Will in the World: How Shakespeare Became Shakespeare

by Stephen Greenblatt

$26.95 / W. W. Norton / 2004

Though penned by different authors-and in no sense intended to be complementary- the books Shakespeare After All and Will in the World work delightfully as companion pieces. The first is a scholarly but accessible analysis of Shakespeare's plays; the second, a judiciously and skillfully drawn portrait of the Bard.

In Shakespeare After All, Harvard professor Marjorie Garber discusses the symbolism, parallels, and paradoxes of Shakespeare's works. Written by a master of the human psyche, Shakespeare's works are so complex that one can scarcely believe such nuances were not read into them by earlier literary analysts. But Garber's exposition is so explicit and logical that it is impossible not to conceive that the Bard's touches were unwitting.
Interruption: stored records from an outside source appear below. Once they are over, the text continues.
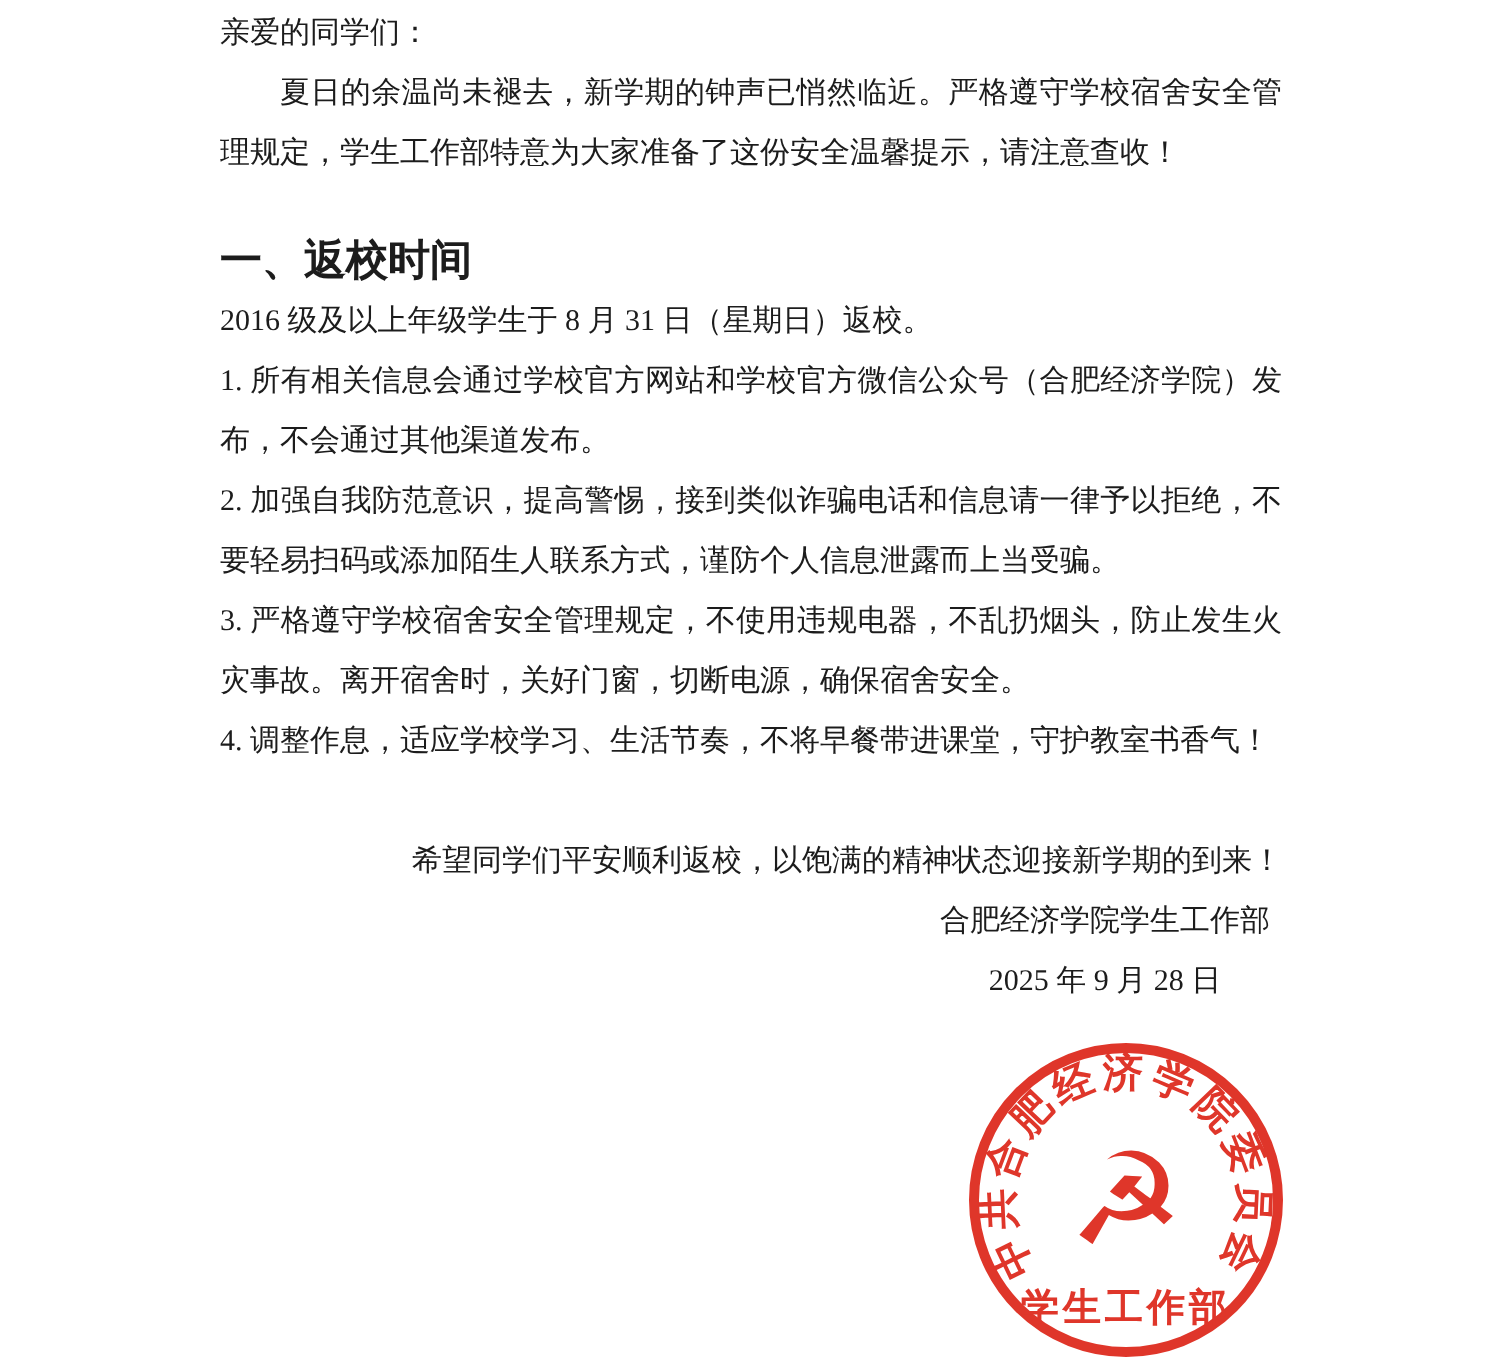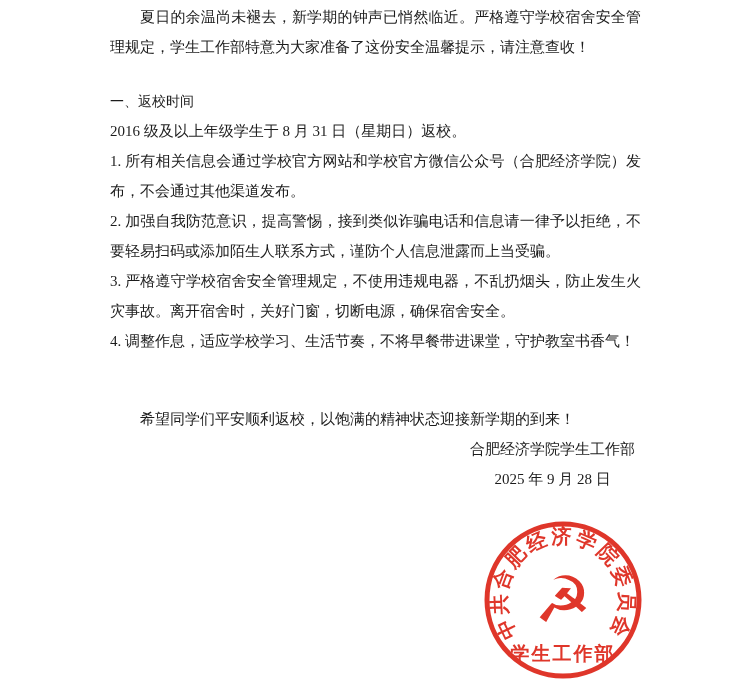--- a/index.html
+++ b/index.html
@@ -14,27 +14,27 @@
   .page {
     position: relative;
     width: 747px; height: 686px;
     padding: 2px 106px 0 110px;
     font-size: 15px;
     line-height: 30px;
   }
   .para { text-align: justify; }
   .indent { text-indent: 2em; }
   .heading {
-    font-weight: normal;
-    font-size: 14px;
+    font-weight: bold;
+    font-size: 21px;
     font-family: "Liberation Sans", "DejaVu Sans", sans-serif;
   }
   .heading-1 { margin-top: 24px; }
   .heading-2 { margin-top: 30px; }
-  .closing { margin-top: 48px; text-align: left; }
+  .closing { margin-top: 30px; text-align: right; }
   .sign-block {
     text-align: right;
     padding-right: 6px;
   }
   .sign-inner { display: inline-block; text-align: center; }
   .stamp {
     position: absolute;
     left: 482px; top: 519px;
     width: 162px; height: 162px;
     mix-blend-mode: multiply;
@@ -57,20 +57,21 @@
     font-weight: bold;
     letter-spacing: 2px;
     font-family: "Liberation Serif", "DejaVu Serif", serif;
   }
 </style>
 </head>
 <body>
 
 <div class="page">
 
+  <p class="para">亲爱的同学们：</p>
 
   <p class="para indent">夏日的余温尚未褪去，新学期的钟声已悄然临近。严格遵守学校宿舍安全管理规定，学生工作部特意为大家准备了这份安全温馨提示，请注意查收！</p>
 
   <h2 class="heading heading-1">一、返校时间</h2>
   <p class="para">2016 级及以上年级学生于 8 月 31 日（星期日）返校。</p>
 
   <p class="para">1. 所有相关信息会通过学校官方网站和学校官方微信公众号（合肥经济学院）发布，不会通过其他渠道发布。</p>
   <p class="para">2. 加强自我防范意识，提高警惕，接到类似诈骗电话和信息请一律予以拒绝，不要轻易扫码或添加陌生人联系方式，谨防个人信息泄露而上当受骗。</p>
   <p class="para">3. 严格遵守学校宿舍安全管理规定，不使用违规电器，不乱扔烟头，防止发生火灾事故。离开宿舍时，关好门窗，切断电源，确保宿舍安全。</p>
   <p class="para">4. 调整作息，适应学校学习、生活节奏，不将早餐带进课堂，守护教室书香气！</p>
Garber's discussion, for example, of Romeo and Juliet juxtaposes the play's differently structured acts against each other, pointing out the changes in language which signal the play's move from possible comedy to inevitable tragedy. Her discussion of the mutual words spoken by the two lovers at their first meeting ("If I profane with my unworthiest hand this holy shrine...") makes its sonnet form meaningful.

In like manner, Greenblatt takes the cliché out of "bringing Shakespeare to life" by providing readers with such historic detail and atmosphere that
Elizabethan London might as well have been one's own hometown. His research is minute, and though his discourse occasionally becomes bogged down in period trivia, his style is never stagnant.

Greenblatt does occasionally makes leaps of logic on less than a secure foundation (such as his assumption that in his early years, Shakespeare was a traveling player), but even such shaky conclusions can be justified by his sheer depth of scholarship.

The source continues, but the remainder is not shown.